| PROBLEM DETAILS |
How many lines in the records below contain the string "toppatakki"? Answer with the number alone.

| RECORDS FOR THIS TASK |
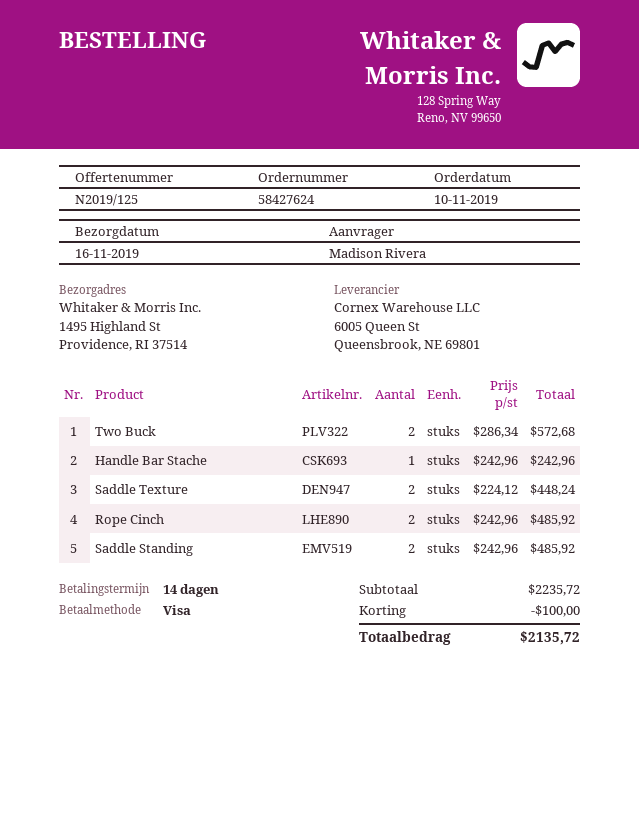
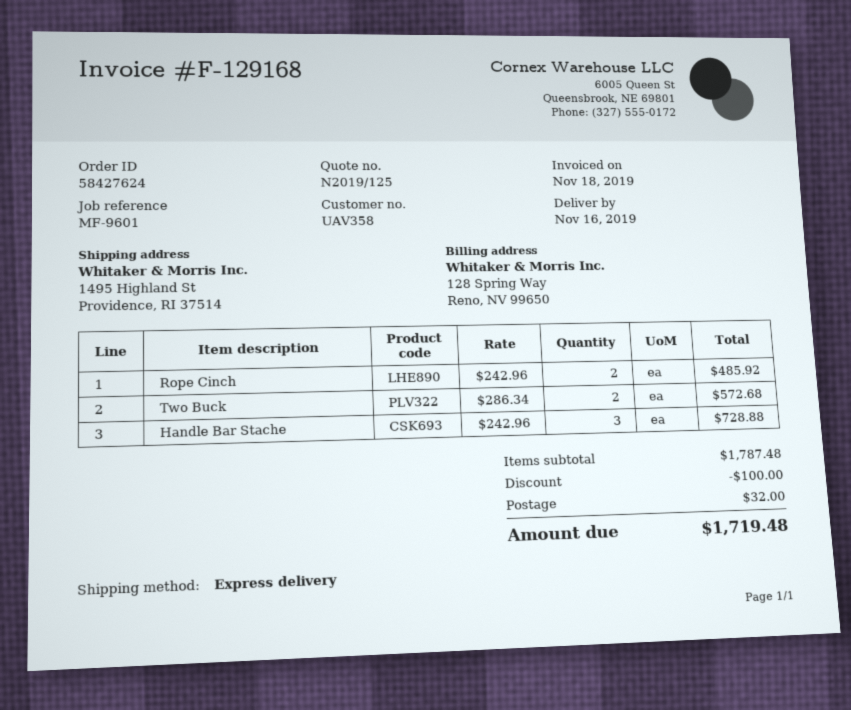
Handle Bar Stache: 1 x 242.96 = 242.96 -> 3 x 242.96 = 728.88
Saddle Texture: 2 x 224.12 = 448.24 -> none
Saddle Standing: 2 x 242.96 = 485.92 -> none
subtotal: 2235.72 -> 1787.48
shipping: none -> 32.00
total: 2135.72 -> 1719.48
* * *
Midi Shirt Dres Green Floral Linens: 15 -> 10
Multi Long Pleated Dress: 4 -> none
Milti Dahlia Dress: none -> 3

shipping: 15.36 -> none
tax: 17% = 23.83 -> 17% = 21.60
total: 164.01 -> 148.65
==
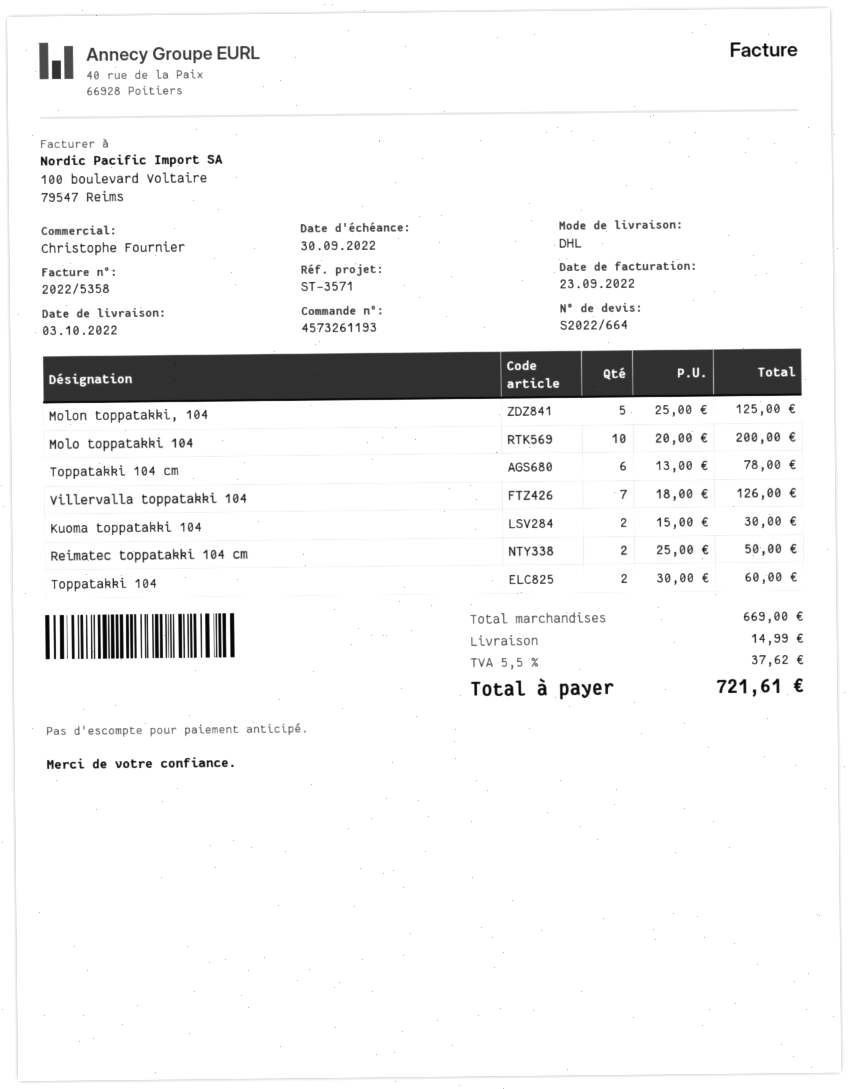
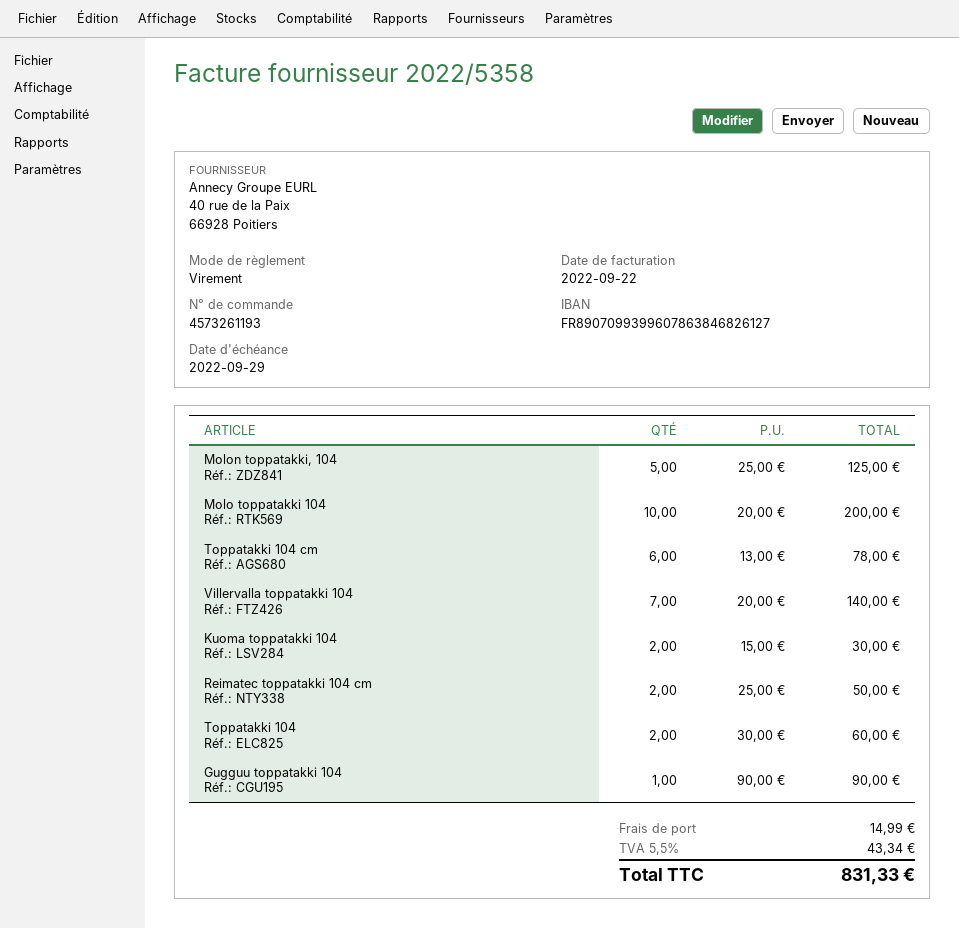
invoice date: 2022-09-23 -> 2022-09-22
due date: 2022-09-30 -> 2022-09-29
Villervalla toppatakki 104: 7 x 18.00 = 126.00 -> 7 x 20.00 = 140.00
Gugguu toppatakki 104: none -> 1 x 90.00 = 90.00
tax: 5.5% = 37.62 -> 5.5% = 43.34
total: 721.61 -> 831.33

| SOLUTION FOR THIS EXERCISE |
2